Tokyo, Oct 13: Asserting that rising food and commodity prices continue to be a cause of serious concern, Finance Minister P. Chidambaram has said that these have adversely affected growth and social stability, as well as health, nutrition, and education in the poorest countries.
Chidambaram said robust agricultural growth remains fundamental to the creation of jobs and poverty reduction.
“However, agricultural growth faces hurdles that can be removed only with investments, more innovation, better technological inputs and improved extension services. The World Bank Group has an important role in leading this initiative,” said Chidambaram.
Three more actions are also important: First, constraints on “farm to market” need to be addressed quickly. Secondly, diversion of food grains for alternative uses needs to be curtailed. And, thirdly, concerted action needs to be taken against excessive ‘financialisation of commodity prices’,” he added.
In his statement at the Development Committee Meeting of the World Bank in Tokyo, the Finance Minister said investment in infrastructure in developing economies is critical for creating growth and jobs, and for rebalancing global demand.
“Flow of long term finances is extremely important for this. Even in normal times, there is a large role for the Multilateral Development Banks (MDBs) in making long term development finance available to emerging and other developing economies. During the present crisis, when capital flows have got disrupted and the risk appetite for long term financing is low, the role of MDBs in infrastructure financing has become extremely crucial,” he added.
Chidambaram said the changing “geography of poverty” today makes middle-income countries (MICs) home to nearly three quarters of the global poor.
“Infrastructure deficit in MICs is also quite large. The Development Committee’s call, in the Spring Meetings of 2012, for the WBG to develop more innovative and stronger partnerships with middle-income countries would require a decisive shift in the way the Bank would engage with the MICs to effectively address challenges of rapid urbanization, infrastructure development and poverty reduction,” he added.
Chidambaram further said: “While appreciating that subscription, as approved in the 2010 capital package, is due to be completed only by 2015, we are still concerned about the declining capacity of the Bank to respond adequately to the crisis. The noticeable deterioration in the capital adequacy of the Bank is indicative of the vulnerability of the Bank. Considering the pre-eminent position of the World Bank in the arena of development finance, it would be a tragedy if the Bank is handicapped in meeting the requirements of the member countries when they need it the most.”
“We do not doubt that the Bank must have taken stock of the situation and decided on an appropriate course of action. We would appreciate if that is shared with us. All options must be considered. We must eschew the temptation to succumb to pre-determined positions,” he added.

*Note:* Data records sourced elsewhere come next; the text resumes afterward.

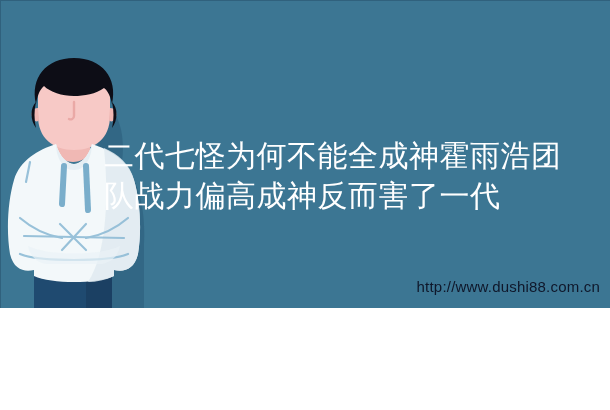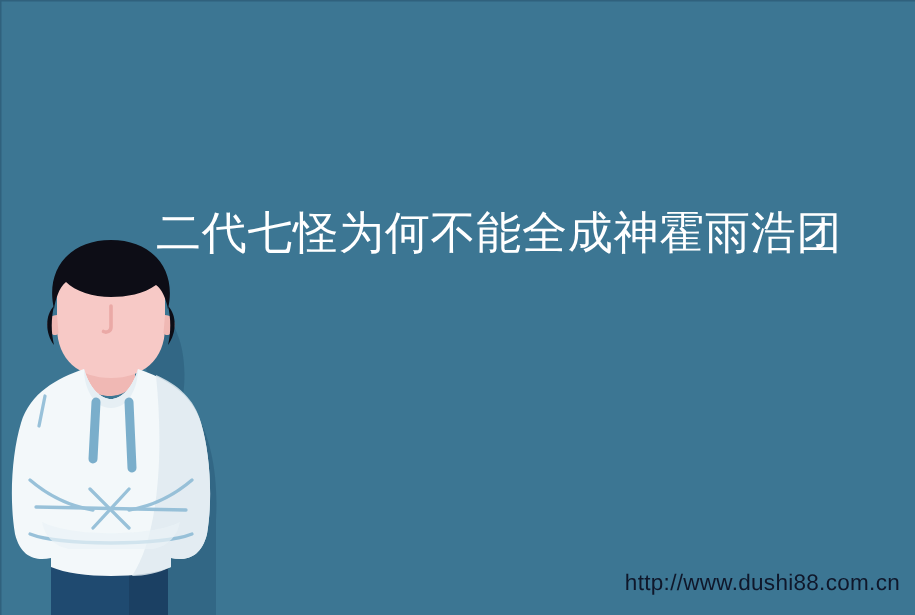--- a/index.html
+++ b/index.html
@@ -14,7 +14,7 @@
   #banner {
     position: relative;
     width: 610px;
-    height: 410px;
+    height: 308px;
     overflow: hidden;
     background: #3c7693;
   }

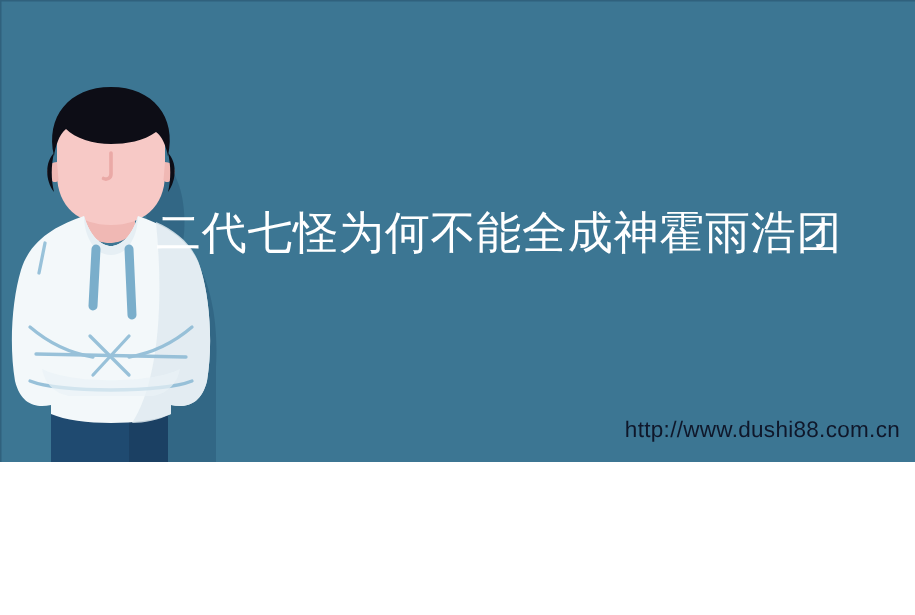--- a/index.html
+++ b/index.html
@@ -145,6 +145,7 @@
 
   <div id="headline">
     <div class="headline-line">二代七怪为何不能全成神霍雨浩团</div>
+    <div class="headline-line">队战力偏高成神反而害了一代</div>
   </div>
 
   <div id="watermark">http://www.dushi88.com.cn</div>

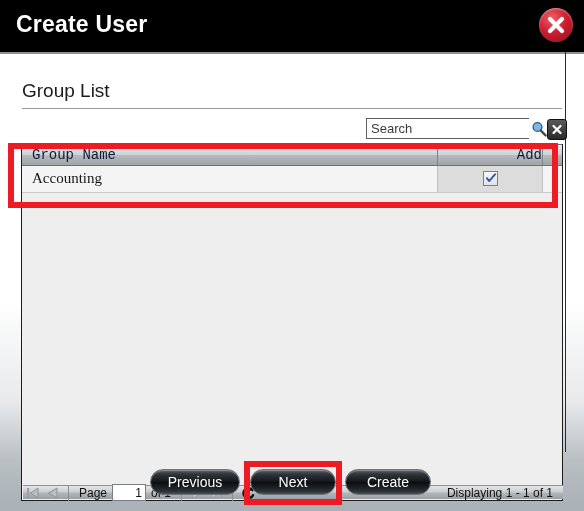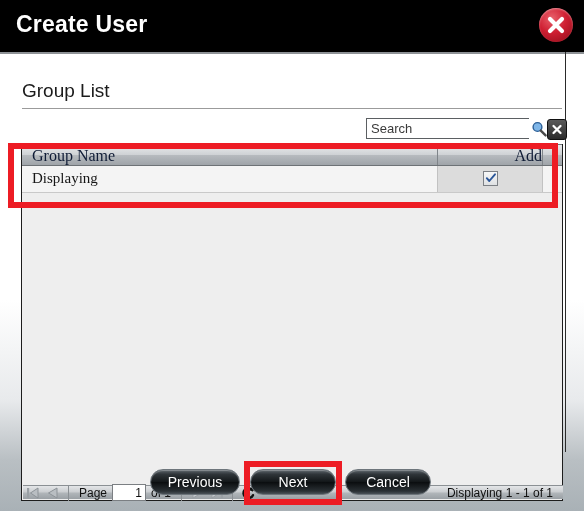--- a/index.html
+++ b/index.html
@@ -149,8 +149,8 @@
   .hcell {
     position: relative;
     height: 100%;
-    font-family: Liberation Serif, serif;
-    font-size: 16px;
+    font-family: Liberation Mono, monospace;
+    font-size: 14px;
     color: #101c36;
     line-height: 21px;
     box-sizing: border-box;

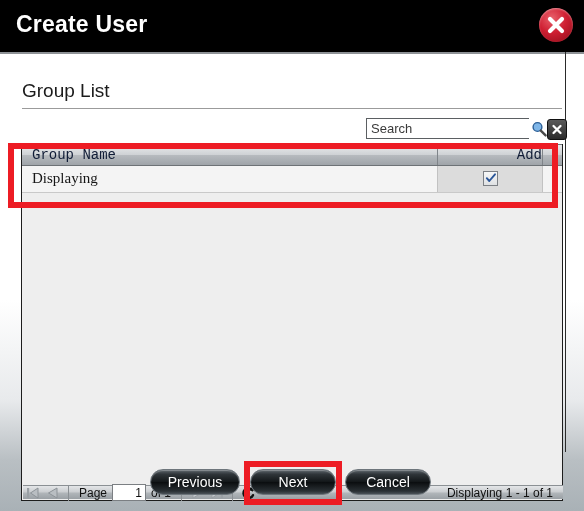--- a/index.html
+++ b/index.html
@@ -352,7 +352,7 @@
 
       <div class="grid-rows">
         <div class="grid-row">
-          <div class="cell name">Displaying</div>
+          <div class="cell name">Accounting</div>
           <div class="cell add">
             <span class="checkbox">
               <svg width="12" height="12" viewBox="0 0 12 12" aria-hidden="true">

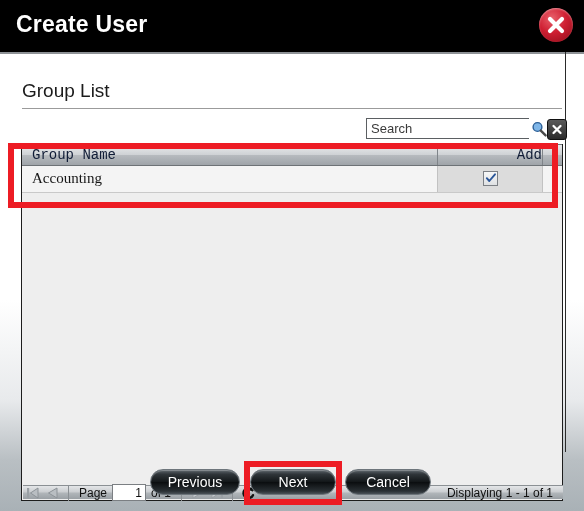--- a/index.html
+++ b/index.html
@@ -409,7 +409,7 @@
   <div class="footer">
     <div class="btn previous">Previous</div>
     <div class="btn next">Next</div>
-    <div class="btn cancel">Cancel</div>
+    <div class="btn cancel">Create</div>
   </div>
 
   <div class="annot grid-annot"></div>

The Finance Minister also said that International Finance Corporation has done signal work in the developing countries in offering products and services that are innovative and useful, and added that it has played a significant counter-cyclical role in very difficult circumstances.
“We welcome the World Development Report 2013 on Jobs. It is well-researched and analytical. It is a comprehensive report on an important issue that is at the heart of policy discourse in many countries today. The companion document on “Creating Jobs Good for Development: Policy Directions from the 2013 World Development Report on Jobs” has powerful insights for public policy,” said Chidambaram.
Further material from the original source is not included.